Front-end code edit data
○ ○ ○ ○ ○ ○ ○
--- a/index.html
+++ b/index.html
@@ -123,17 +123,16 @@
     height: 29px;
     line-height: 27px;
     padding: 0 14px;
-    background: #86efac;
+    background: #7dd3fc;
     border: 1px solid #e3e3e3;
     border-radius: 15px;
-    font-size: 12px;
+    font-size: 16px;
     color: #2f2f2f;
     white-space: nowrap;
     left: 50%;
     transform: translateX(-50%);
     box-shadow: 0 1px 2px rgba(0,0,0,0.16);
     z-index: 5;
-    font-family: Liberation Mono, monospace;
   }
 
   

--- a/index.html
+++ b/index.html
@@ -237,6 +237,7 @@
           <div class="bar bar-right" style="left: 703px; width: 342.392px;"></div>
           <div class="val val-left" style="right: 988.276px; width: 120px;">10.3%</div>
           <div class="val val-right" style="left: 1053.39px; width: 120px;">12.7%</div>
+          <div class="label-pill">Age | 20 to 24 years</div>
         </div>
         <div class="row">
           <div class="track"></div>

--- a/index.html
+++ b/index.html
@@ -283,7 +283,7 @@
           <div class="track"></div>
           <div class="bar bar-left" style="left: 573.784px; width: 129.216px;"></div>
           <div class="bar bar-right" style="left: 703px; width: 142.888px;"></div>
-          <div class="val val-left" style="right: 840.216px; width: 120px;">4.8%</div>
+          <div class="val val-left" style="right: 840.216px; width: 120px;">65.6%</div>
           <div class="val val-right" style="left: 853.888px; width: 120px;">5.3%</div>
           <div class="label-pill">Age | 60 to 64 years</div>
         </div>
○ ○ ○ ○ ○ ○ ○
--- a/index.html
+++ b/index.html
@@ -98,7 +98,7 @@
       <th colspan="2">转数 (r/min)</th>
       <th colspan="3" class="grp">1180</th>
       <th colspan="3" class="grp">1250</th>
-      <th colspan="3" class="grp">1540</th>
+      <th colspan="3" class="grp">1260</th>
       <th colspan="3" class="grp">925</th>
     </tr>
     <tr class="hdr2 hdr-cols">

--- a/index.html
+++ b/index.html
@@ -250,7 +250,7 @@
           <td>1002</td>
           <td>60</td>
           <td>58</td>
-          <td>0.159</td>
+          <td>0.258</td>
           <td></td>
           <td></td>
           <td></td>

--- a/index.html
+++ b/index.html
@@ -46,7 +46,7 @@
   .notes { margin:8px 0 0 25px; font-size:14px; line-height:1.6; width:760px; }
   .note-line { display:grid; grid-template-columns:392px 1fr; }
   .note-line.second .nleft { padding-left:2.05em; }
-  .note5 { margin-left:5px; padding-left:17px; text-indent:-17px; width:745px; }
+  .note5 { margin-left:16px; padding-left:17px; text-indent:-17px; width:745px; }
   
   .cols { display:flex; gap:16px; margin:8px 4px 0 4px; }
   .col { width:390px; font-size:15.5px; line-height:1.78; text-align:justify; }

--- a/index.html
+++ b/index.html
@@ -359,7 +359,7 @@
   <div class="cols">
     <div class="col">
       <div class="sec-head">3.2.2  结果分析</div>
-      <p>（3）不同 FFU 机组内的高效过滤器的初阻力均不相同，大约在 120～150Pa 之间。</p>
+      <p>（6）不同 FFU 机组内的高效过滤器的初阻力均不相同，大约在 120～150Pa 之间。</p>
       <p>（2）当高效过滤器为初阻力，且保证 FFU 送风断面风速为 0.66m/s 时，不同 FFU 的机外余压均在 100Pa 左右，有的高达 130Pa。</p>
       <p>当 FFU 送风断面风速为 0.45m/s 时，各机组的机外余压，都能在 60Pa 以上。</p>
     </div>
○ ○ ○ ○ ○ ○ ○
● **INSTRUCTIONS TO FOLLOW**
Among the lines of the data above, count those holding "font" and state only the number.

● **FINISHED EXERCISE**
5